In economics, vendor lock-in, also known as proprietary lock-in, lock-in, or the Pottersville pattern, is a situation in which a customer is so dependent on a vendor for product and services that he or she cannot move to another vendor without substantial switching costs, real and/or perceived.
These costs to the customer create a situation which favors the vendor at the expense of the consumer. Monopolies tend to result when lock-in costs create market barriers to entry, which may result in antitrust actions from the relevant authorities.
Vendor lock-in is often used in the computer industry to describe the effects of a lack of compatibility between different systems.
Examples[edit | edit source]
- Microsoft software carries a high level of vendor lock-in, based on its extensive set of proprietary APIs - the WINE projects tries to solve this problem
- Apple Computers, Inc. use their popular iPod music device to promote their own iTunes Music Store and Quicktime file format by locking out alternatives.
- Vendors of office suites use closed file formats so that a whole group of users who want to share files have to buy the same product. - See OpenDocument
Avoiding vendor lock-in[edit | edit source]

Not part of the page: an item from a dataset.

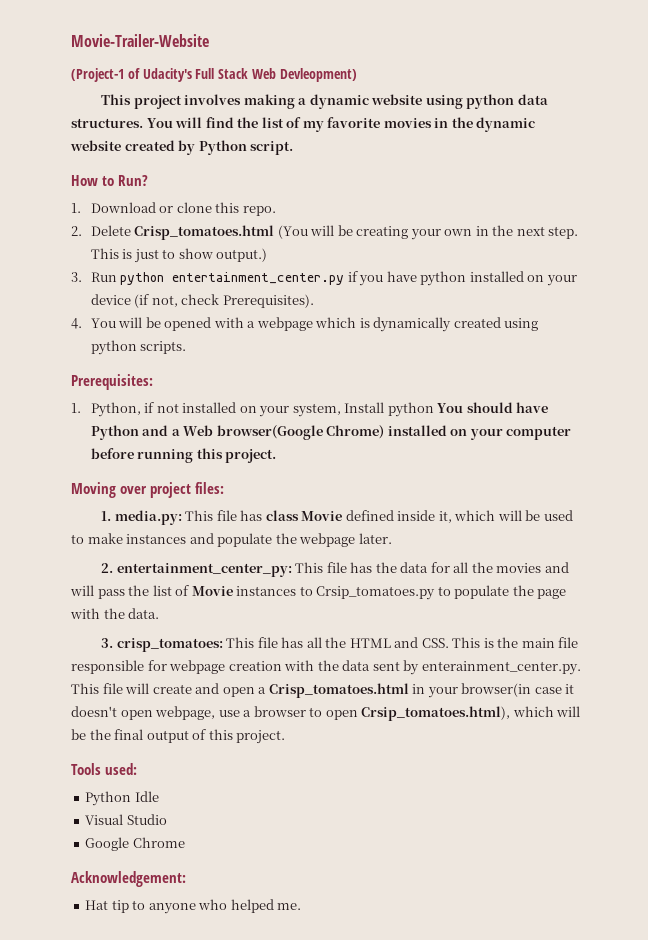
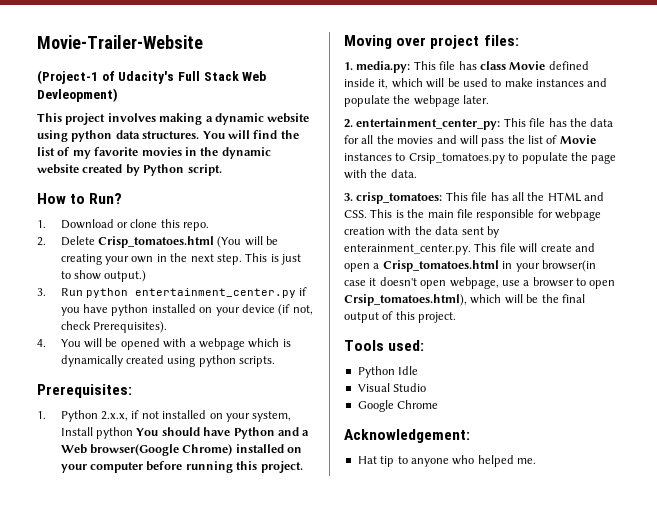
[90,402,141,417] Python, -> [60,410,129,422] Python 2.x.x,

In the 1980s and 1990s, public, royalty-free standards were hailed as the best solution to vendor lock-in. The weakness of such standards was that if one software vendor achieved a dominant market share, "embrace, extend, and extinguish" (EEE) tactics could be used to render the standard obsolete.
Since the late nineties, the use of free/open source software (FOSS) has been pushed as a stronger solution. Because FOSS software can be modified and distributed by anyone, the availability of functionality cannot tie a user to one distributor. Also, FOSS tends to adhere faithfully to standards. The ineffectiveness of distributor lock-in means there's no incentive for FOSS developers to invent new data formats if usable (royalty-free) standards exist.
In particular, copylefted FOSS is particularly resistant to the above mentioned "EEE" tactics since anyone distributing modified versions cannot legally prevent free or competing redistribution of the modifications and their source code.